WORK REQUEST
Scan the records for the string "Editor", then copy each line that has it.
BEGIN INFORMATION SHOWN
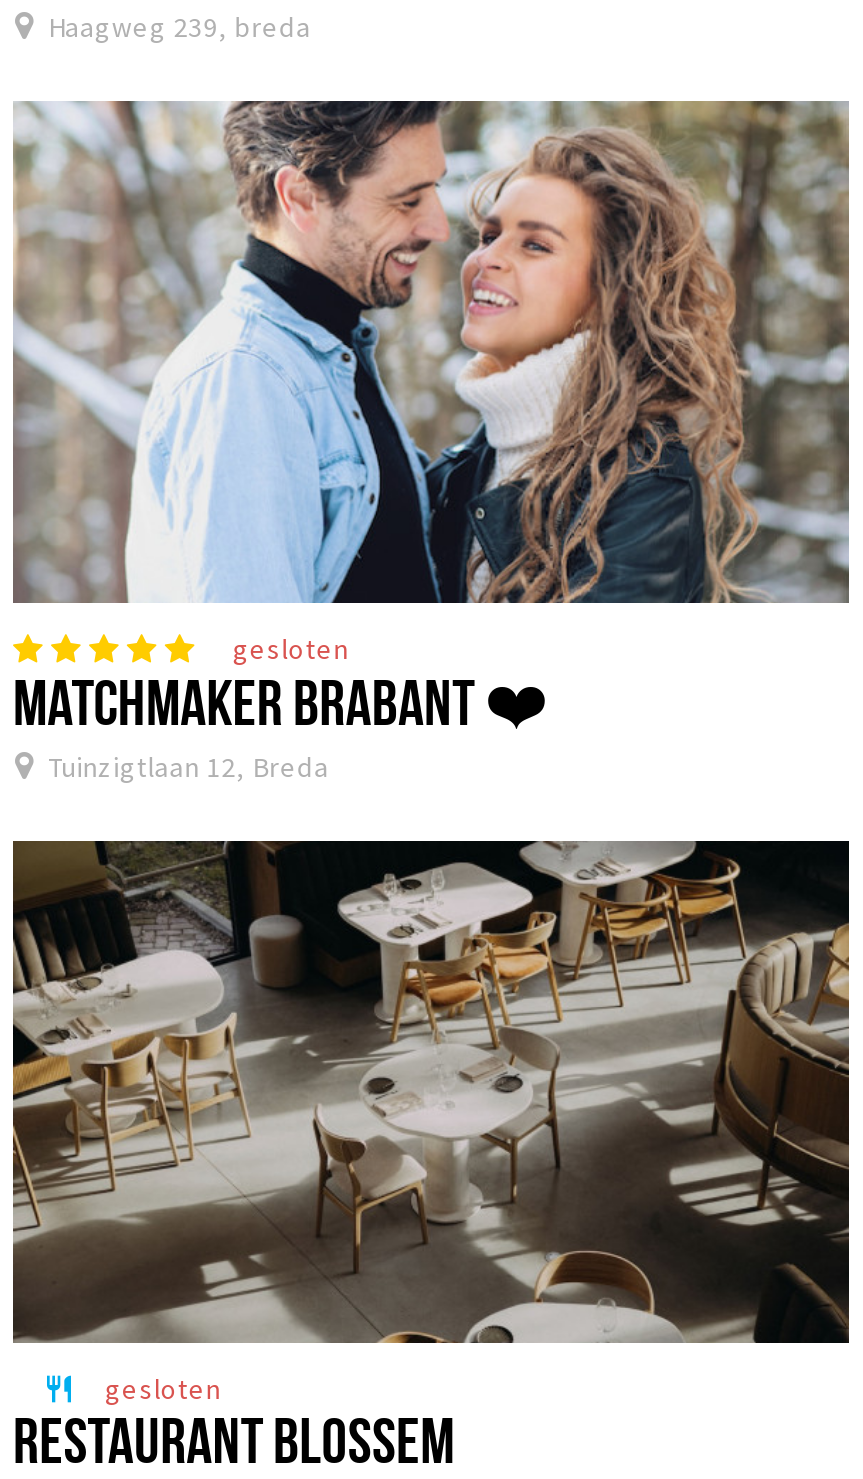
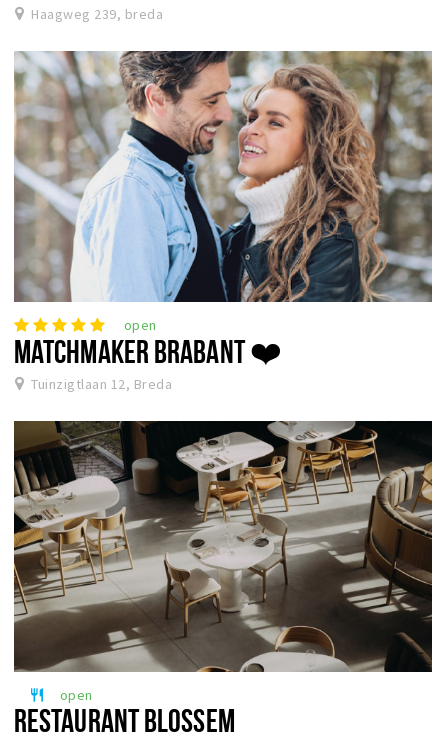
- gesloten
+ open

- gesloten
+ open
END INFORMATION SHOWN
BEGIN INFORMATION SHOWN
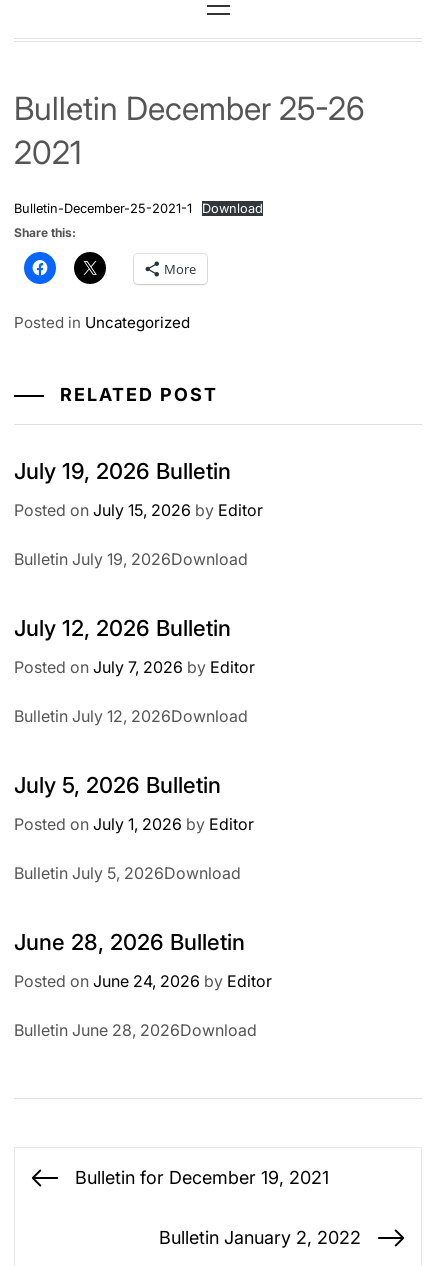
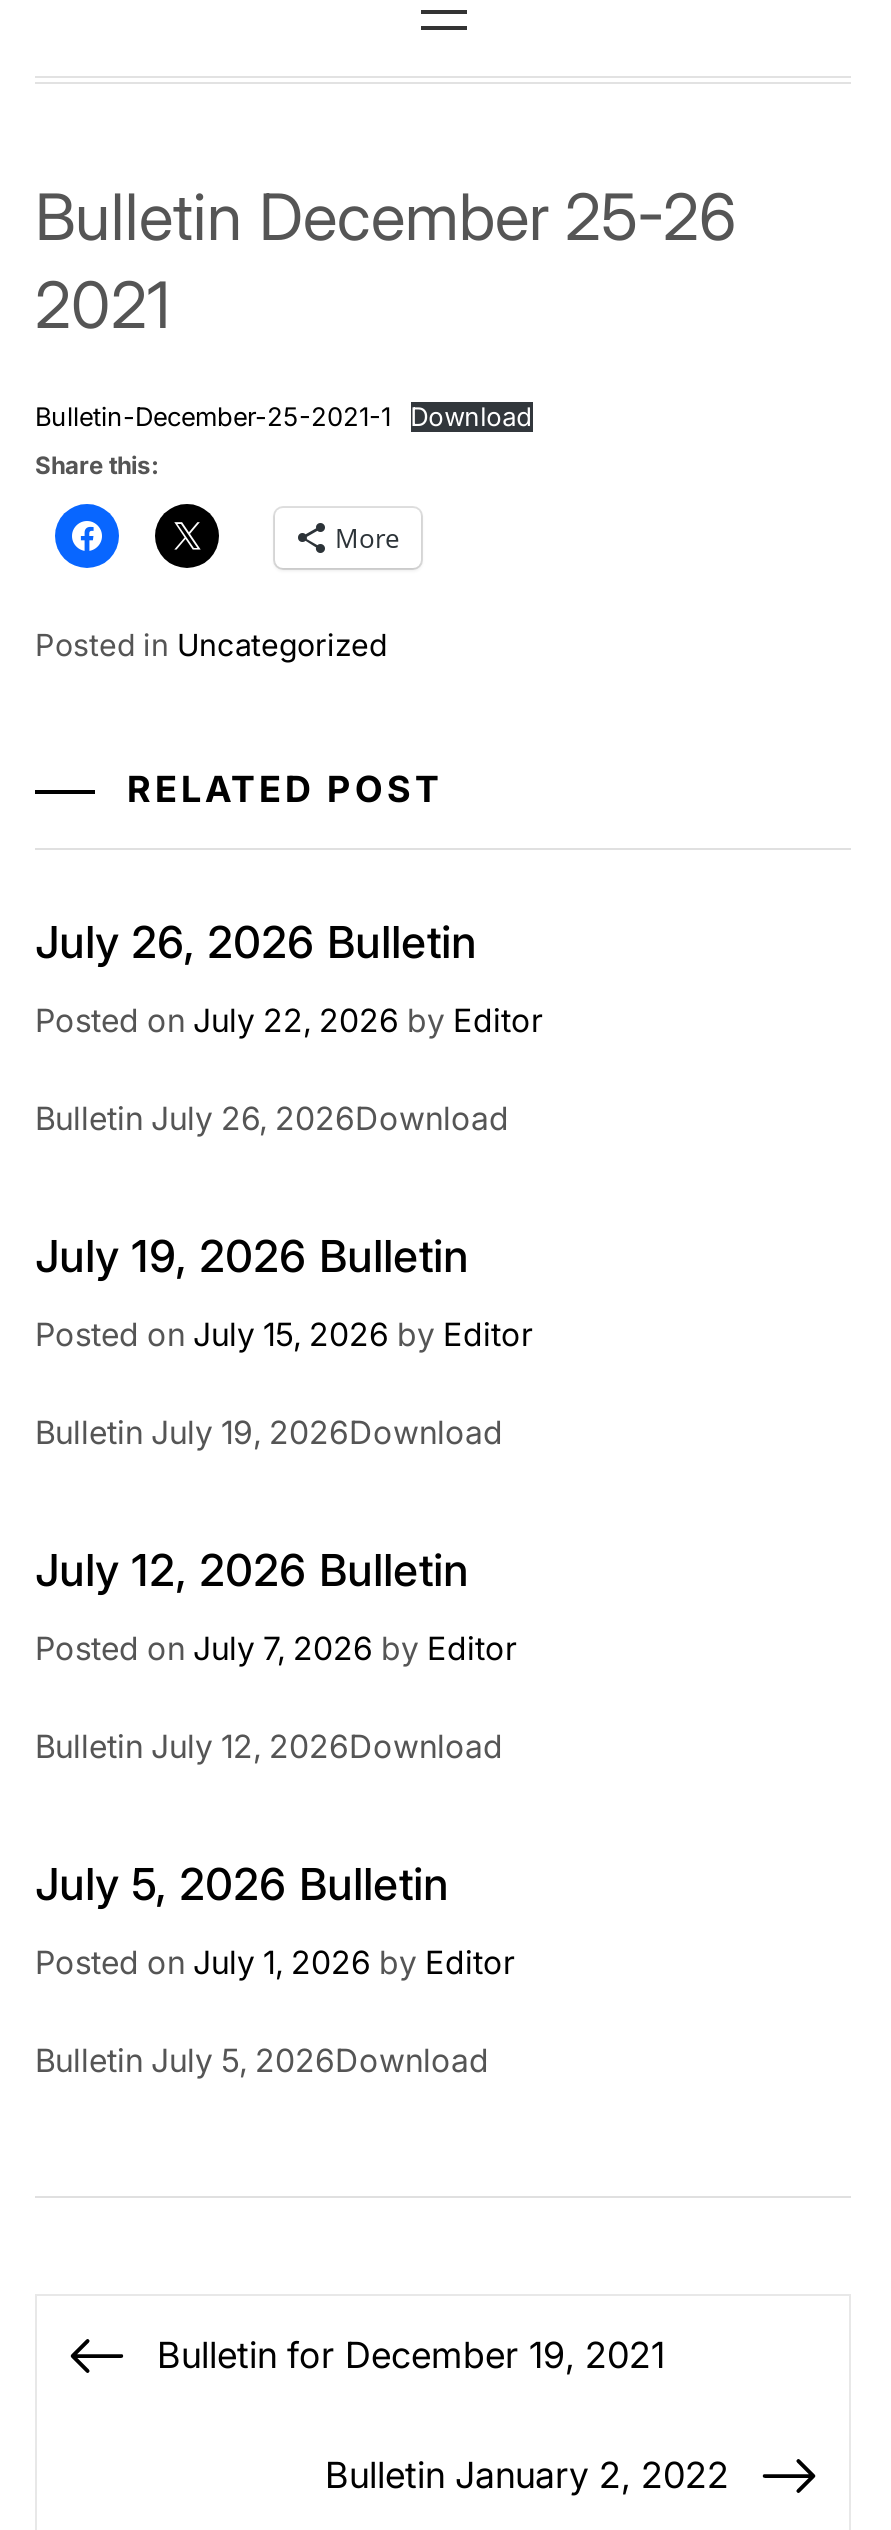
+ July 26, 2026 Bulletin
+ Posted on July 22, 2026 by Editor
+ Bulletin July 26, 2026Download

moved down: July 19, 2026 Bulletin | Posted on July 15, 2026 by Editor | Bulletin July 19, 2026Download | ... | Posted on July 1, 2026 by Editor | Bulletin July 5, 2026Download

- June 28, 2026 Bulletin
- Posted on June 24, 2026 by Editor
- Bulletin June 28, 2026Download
END INFORMATION SHOWN
SOLVED EXERCISE
+ Posted on July 22, 2026 by Editor
moved down: July 19, 2026 Bulletin | Posted on July 15, 2026 by Editor | Bulletin July 19, 2026Download | ... | Posted on July 1, 2026 by Editor | Bulletin July 5, 2026Download
- Posted on June 24, 2026 by Editor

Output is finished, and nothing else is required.